* _Exercise_: Whenever a line in the data holds the string "bottom", copy that line.

* _Records shown_:
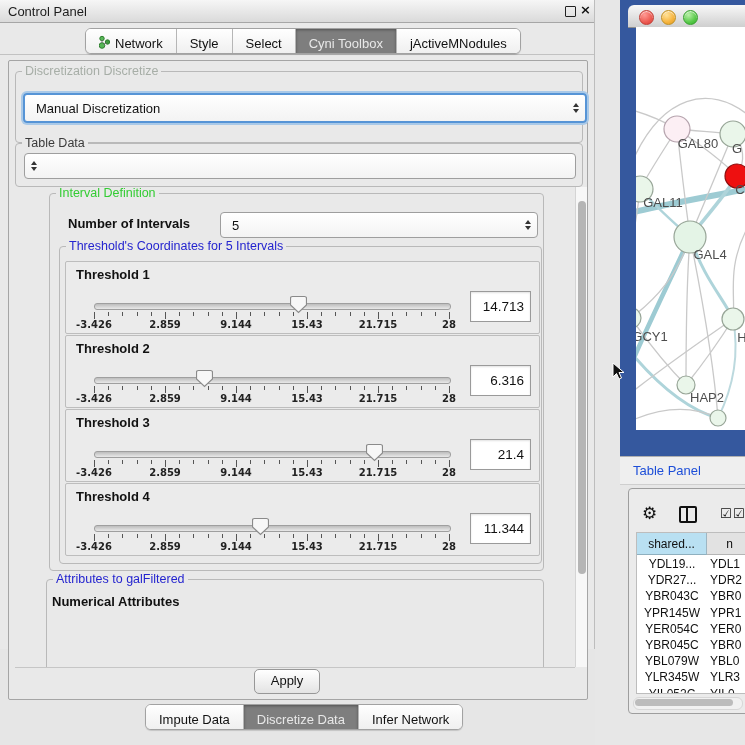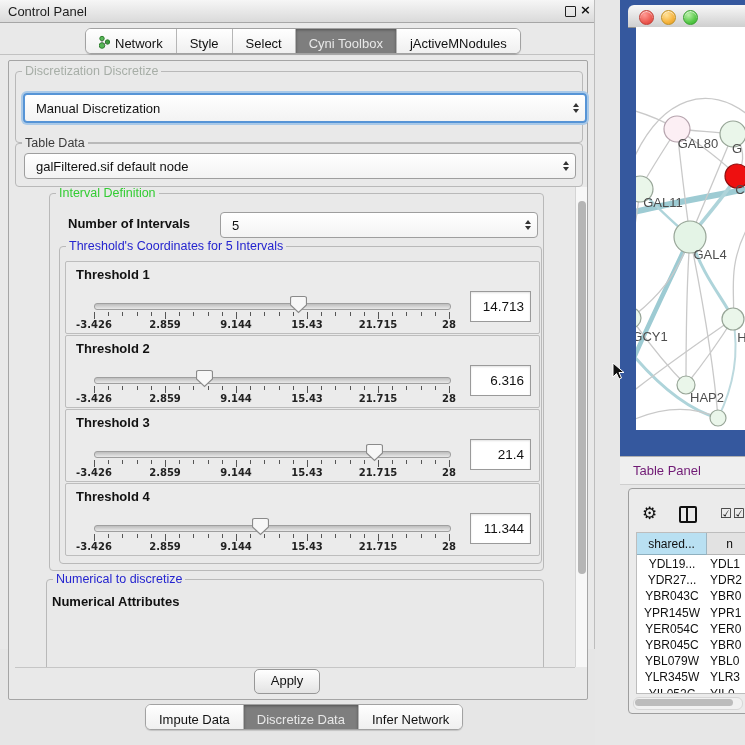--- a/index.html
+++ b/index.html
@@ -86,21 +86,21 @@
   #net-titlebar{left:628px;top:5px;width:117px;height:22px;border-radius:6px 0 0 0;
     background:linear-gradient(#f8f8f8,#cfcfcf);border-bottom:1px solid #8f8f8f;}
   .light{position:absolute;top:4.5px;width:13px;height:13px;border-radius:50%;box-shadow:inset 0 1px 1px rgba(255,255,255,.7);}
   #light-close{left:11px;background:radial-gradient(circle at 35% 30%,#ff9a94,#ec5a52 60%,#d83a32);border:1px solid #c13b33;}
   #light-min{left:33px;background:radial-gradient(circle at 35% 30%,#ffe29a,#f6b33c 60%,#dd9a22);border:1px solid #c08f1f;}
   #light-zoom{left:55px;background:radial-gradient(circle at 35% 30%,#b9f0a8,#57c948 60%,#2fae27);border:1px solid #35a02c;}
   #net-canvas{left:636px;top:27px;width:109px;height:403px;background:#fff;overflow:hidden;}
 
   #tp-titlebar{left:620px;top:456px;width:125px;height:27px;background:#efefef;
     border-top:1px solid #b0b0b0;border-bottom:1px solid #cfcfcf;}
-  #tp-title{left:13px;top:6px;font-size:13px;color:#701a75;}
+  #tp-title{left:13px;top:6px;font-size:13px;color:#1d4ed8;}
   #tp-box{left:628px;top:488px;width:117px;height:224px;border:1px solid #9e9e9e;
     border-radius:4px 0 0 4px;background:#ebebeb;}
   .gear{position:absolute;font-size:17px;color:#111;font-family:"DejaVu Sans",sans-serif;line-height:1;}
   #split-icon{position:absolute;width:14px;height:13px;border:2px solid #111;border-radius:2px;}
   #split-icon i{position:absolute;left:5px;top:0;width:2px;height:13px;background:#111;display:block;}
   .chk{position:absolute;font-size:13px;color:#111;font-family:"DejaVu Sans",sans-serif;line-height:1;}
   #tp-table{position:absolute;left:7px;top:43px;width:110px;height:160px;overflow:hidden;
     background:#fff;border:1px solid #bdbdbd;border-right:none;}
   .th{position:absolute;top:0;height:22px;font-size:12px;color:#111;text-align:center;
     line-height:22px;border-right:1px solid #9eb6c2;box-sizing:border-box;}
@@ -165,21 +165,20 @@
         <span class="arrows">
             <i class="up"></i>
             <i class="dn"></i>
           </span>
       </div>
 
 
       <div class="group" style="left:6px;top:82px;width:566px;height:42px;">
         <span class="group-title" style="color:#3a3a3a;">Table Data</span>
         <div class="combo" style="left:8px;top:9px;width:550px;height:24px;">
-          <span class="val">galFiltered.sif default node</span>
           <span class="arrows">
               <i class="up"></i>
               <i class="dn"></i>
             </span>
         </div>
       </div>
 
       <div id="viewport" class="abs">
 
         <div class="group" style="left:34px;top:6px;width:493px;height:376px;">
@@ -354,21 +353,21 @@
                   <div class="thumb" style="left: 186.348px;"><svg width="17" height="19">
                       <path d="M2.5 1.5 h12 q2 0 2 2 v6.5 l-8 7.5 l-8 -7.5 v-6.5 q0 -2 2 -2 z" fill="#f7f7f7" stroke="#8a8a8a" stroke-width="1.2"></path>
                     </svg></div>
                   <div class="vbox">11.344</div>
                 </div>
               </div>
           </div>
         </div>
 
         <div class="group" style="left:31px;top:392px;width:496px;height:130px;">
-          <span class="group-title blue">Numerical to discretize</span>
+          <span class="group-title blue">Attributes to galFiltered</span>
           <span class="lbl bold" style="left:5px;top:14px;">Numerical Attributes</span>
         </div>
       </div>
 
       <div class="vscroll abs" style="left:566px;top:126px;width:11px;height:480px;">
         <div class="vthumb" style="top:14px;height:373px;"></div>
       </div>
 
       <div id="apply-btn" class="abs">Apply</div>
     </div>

* _Answer below_:
     background:linear-gradient(#f8f8f8,#cfcfcf);border-bottom:1px solid #8f8f8f;}
     border-top:1px solid #b0b0b0;border-bottom:1px solid #cfcfcf;}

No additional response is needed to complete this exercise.